Provided entries:
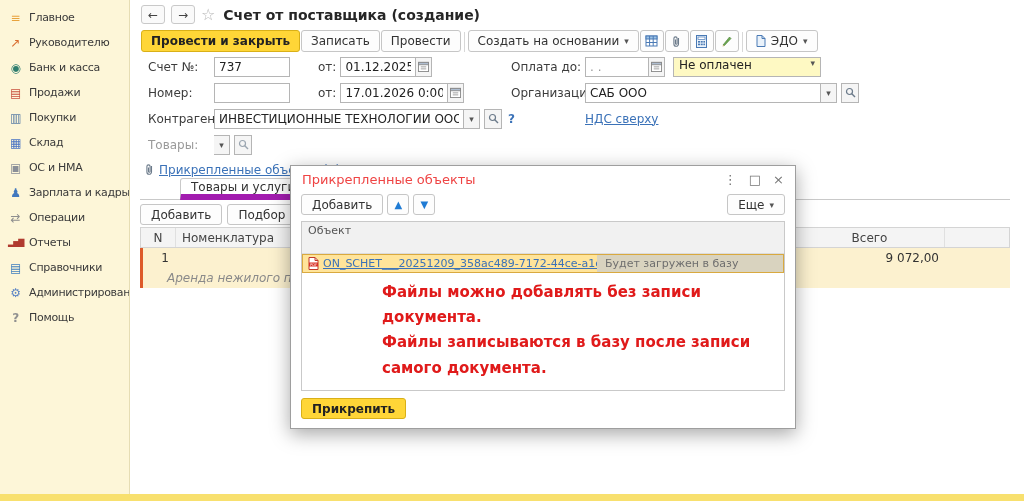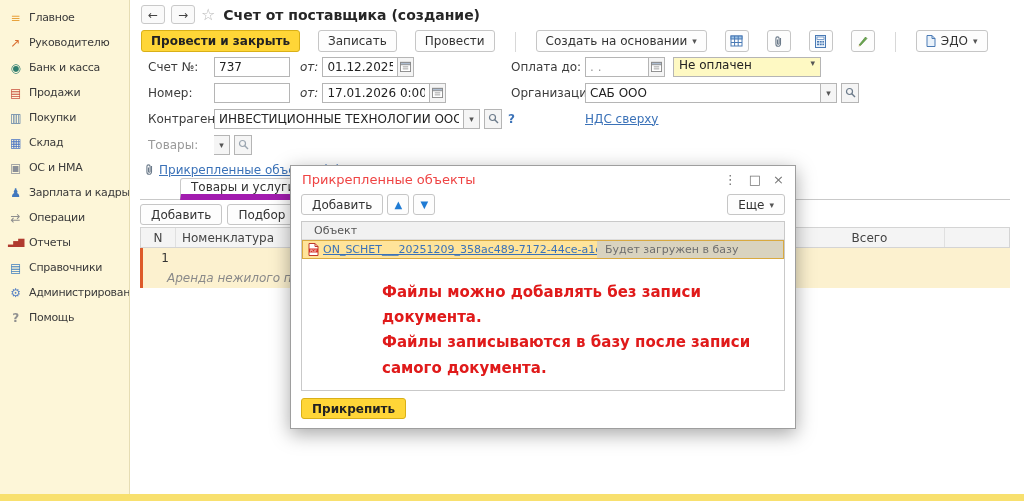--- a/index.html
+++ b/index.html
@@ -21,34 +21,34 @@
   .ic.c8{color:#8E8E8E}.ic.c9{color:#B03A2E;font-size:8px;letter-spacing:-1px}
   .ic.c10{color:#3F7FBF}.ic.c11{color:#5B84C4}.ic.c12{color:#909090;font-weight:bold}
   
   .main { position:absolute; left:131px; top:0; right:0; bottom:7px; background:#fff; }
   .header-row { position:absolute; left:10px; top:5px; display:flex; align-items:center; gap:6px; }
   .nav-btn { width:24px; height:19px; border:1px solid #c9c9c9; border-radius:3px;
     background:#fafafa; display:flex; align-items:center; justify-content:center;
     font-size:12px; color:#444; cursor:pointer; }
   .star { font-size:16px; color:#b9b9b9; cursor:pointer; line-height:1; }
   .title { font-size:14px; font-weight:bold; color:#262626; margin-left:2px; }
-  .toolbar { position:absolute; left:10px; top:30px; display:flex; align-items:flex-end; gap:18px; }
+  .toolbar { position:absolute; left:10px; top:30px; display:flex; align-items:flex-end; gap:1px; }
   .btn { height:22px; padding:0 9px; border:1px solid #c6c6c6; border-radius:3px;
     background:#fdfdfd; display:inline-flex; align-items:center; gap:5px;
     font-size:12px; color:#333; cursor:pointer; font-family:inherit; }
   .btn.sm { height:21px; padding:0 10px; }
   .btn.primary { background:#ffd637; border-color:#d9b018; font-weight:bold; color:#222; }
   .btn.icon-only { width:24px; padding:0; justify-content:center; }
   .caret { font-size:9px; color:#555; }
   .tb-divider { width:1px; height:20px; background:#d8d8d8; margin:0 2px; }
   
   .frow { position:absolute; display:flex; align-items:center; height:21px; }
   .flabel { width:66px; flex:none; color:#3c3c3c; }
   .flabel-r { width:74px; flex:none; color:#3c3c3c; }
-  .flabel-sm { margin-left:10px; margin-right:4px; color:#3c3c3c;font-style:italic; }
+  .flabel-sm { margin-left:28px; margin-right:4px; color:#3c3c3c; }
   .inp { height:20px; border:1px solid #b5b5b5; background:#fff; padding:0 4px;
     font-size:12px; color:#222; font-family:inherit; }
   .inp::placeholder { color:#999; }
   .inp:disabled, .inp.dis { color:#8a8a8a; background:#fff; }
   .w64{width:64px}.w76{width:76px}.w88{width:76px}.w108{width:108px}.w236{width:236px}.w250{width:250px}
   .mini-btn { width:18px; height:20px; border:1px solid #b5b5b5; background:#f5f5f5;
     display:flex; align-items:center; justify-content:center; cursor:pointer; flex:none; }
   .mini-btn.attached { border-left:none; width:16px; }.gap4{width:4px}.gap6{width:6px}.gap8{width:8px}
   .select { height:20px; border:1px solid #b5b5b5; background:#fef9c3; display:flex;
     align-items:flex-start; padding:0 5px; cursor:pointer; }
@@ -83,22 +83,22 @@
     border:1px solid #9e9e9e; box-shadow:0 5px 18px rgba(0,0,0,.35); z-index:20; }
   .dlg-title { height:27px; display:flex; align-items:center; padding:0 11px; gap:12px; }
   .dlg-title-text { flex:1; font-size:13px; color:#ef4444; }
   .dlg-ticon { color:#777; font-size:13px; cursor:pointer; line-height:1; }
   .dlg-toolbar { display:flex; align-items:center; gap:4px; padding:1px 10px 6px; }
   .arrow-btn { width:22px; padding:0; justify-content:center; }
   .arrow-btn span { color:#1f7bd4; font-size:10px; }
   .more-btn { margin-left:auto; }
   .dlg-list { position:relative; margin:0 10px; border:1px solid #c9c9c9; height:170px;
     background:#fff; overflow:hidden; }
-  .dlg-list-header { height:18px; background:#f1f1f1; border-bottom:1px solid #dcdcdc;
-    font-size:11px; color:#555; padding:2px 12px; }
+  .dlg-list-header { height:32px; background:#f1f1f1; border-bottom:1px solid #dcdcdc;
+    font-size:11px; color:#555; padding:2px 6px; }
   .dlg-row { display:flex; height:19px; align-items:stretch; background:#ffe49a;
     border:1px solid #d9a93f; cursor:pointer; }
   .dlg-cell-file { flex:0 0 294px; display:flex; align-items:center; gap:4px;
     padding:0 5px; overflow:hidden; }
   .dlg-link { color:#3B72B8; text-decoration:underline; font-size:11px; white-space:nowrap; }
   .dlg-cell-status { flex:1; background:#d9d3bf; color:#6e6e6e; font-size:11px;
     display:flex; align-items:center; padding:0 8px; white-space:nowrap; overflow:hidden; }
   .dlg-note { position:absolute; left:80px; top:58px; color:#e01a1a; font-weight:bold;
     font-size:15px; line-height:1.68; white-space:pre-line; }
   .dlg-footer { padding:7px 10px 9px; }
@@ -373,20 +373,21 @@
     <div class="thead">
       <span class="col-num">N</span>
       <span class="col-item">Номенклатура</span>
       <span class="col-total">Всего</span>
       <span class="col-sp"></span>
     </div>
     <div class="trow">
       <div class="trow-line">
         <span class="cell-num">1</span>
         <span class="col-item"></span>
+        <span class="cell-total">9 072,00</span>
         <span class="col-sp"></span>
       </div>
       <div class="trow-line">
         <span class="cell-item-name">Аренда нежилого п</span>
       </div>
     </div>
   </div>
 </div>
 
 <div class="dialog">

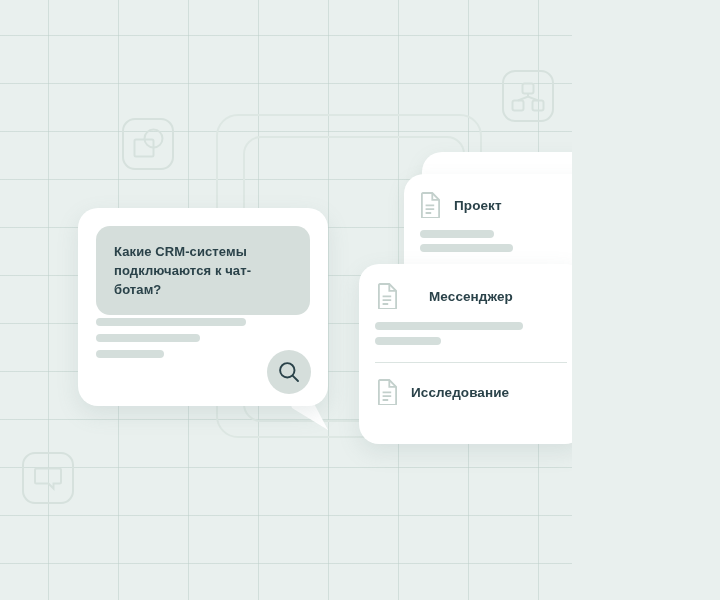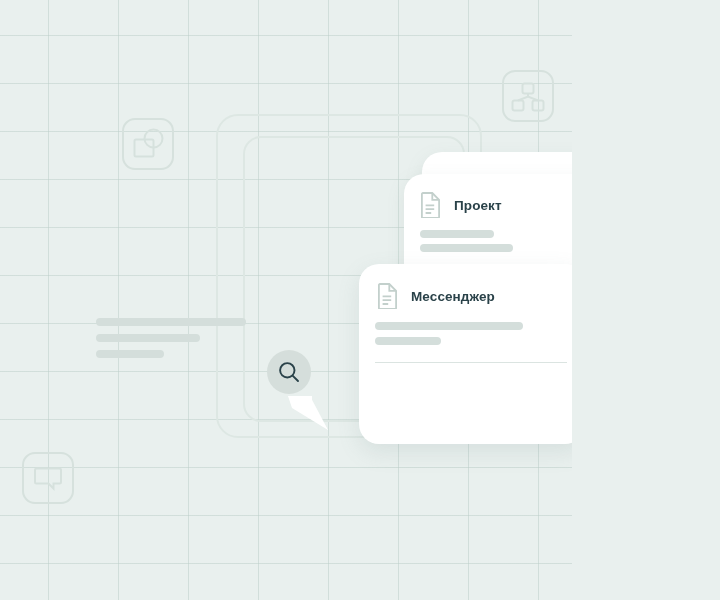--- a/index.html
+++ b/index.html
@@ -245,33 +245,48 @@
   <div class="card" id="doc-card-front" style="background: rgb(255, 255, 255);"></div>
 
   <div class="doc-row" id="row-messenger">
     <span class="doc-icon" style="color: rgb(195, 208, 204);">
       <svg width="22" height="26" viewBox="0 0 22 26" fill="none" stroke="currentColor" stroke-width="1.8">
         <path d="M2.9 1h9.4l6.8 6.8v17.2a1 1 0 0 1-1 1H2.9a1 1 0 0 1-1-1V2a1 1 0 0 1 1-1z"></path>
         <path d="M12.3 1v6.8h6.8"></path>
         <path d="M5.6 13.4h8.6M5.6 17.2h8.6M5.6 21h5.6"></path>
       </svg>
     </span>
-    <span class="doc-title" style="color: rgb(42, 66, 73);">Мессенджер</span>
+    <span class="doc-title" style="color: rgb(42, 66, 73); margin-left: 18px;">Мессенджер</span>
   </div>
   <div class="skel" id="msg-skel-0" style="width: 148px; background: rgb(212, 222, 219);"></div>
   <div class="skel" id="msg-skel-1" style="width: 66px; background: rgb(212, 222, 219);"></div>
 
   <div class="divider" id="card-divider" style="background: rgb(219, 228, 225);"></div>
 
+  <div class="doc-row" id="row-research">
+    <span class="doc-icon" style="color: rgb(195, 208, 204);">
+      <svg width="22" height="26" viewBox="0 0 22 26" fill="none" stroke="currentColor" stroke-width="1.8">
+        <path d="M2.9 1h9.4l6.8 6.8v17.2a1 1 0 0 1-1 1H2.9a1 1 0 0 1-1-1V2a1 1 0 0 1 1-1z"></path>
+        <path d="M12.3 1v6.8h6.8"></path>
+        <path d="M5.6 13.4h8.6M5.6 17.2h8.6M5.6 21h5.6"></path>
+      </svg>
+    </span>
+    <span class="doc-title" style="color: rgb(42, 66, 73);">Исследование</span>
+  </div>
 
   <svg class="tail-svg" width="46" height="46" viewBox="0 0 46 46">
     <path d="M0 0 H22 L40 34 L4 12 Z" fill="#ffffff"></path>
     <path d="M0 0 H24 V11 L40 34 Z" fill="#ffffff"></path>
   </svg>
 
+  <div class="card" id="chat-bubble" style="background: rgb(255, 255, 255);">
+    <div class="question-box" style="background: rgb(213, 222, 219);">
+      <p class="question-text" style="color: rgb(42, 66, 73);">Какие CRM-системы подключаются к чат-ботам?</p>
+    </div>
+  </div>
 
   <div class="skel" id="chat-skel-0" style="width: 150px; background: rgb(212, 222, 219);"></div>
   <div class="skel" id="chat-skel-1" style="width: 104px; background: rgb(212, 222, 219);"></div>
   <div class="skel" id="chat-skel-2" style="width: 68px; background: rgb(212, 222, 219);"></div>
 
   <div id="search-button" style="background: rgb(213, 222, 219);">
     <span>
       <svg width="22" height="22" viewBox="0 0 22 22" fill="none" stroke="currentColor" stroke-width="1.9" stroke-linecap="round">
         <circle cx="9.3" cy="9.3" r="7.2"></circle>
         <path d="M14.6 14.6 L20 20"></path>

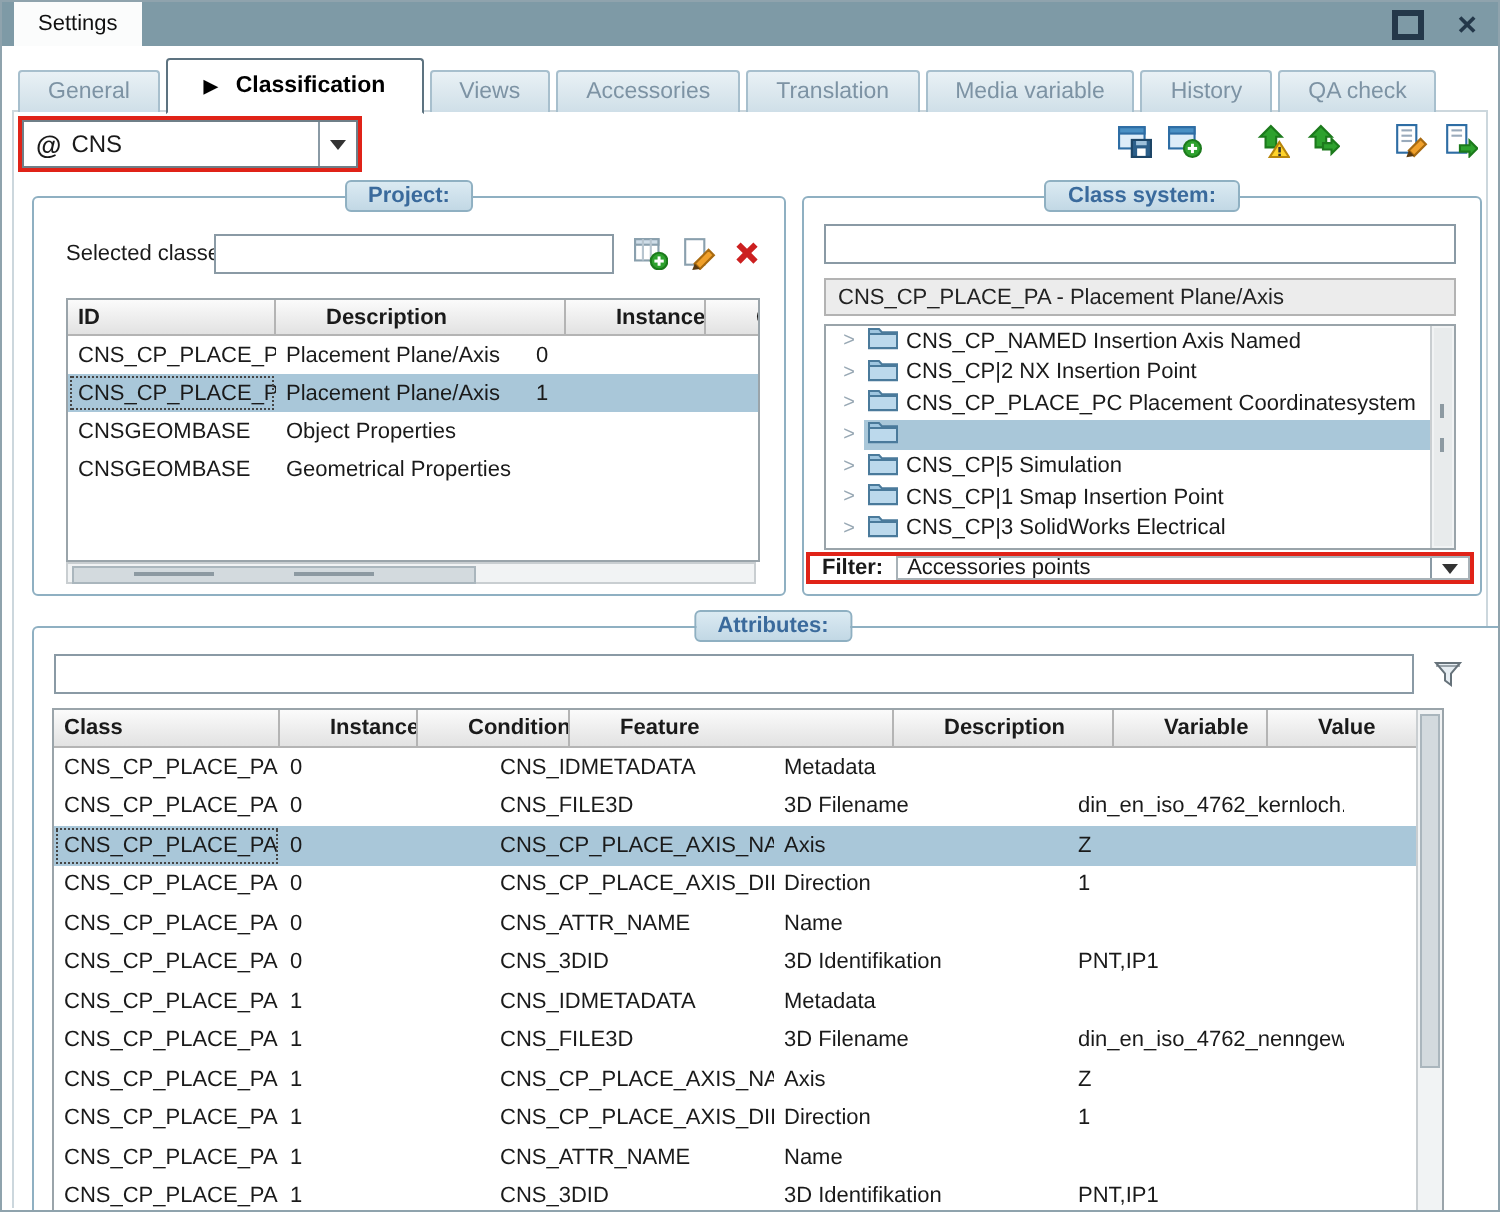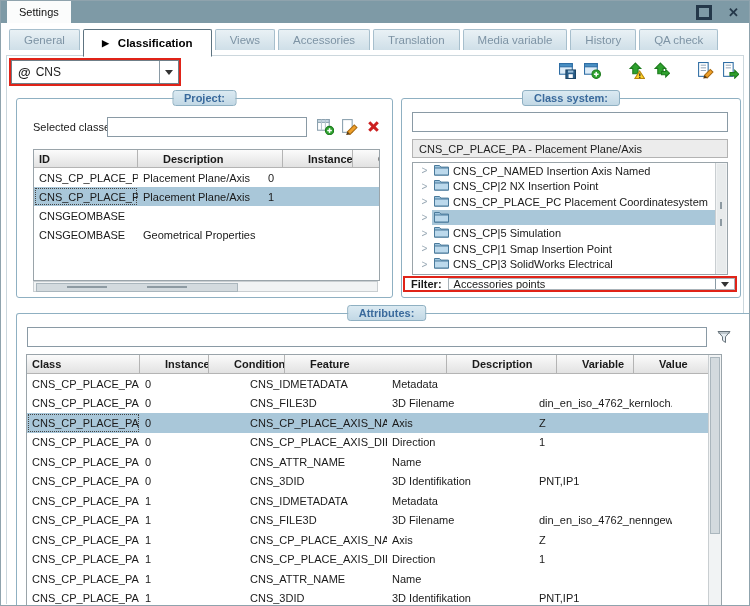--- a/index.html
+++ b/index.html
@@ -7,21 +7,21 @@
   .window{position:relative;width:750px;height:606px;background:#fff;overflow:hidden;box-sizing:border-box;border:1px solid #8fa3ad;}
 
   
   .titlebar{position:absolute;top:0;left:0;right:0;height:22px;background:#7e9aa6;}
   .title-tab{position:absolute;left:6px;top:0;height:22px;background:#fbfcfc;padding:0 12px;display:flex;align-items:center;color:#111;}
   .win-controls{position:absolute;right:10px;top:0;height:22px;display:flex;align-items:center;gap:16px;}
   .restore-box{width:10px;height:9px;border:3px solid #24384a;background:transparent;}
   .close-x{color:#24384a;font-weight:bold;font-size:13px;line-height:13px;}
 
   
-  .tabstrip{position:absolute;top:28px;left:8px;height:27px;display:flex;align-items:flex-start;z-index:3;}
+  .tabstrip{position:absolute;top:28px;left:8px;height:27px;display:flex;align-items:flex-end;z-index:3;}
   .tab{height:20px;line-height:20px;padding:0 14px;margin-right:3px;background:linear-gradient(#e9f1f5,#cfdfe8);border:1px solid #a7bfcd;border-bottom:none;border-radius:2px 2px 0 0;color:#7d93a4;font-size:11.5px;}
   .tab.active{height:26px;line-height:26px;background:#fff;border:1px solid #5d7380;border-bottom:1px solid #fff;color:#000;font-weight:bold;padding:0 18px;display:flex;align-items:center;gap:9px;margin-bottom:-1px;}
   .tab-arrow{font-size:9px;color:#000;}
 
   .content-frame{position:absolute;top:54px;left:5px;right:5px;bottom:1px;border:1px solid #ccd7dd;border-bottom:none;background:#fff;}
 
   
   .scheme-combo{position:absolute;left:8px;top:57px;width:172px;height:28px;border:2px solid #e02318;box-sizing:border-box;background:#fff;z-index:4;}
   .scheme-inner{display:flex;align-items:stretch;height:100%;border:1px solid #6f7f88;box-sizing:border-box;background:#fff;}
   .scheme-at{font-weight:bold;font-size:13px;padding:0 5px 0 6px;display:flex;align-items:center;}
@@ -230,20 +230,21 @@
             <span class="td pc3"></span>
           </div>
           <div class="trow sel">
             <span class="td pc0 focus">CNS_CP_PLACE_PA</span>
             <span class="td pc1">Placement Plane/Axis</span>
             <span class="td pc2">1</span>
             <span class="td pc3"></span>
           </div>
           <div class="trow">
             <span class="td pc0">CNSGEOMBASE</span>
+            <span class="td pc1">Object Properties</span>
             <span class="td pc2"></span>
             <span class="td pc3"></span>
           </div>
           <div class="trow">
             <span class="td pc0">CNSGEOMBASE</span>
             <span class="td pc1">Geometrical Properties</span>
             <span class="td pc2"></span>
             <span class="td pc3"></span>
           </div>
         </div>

Directions:
The line containing "position:absolute; left:131px; top:0;" marks the end; please output exactly the lines of the listing above from its first line through that line, without pictures.

Task response:
--- a/index.html
+++ b/index.html
@@ -21,34 +21,34 @@
   .ic.c8{color:#8E8E8E}.ic.c9{color:#B03A2E;font-size:8px;letter-spacing:-1px}
   .ic.c10{color:#3F7FBF}.ic.c11{color:#5B84C4}.ic.c12{color:#909090;font-weight:bold}
   
   .main { position:absolute; left:131px; top:0; right:0; bottom:7px; background:#fff; }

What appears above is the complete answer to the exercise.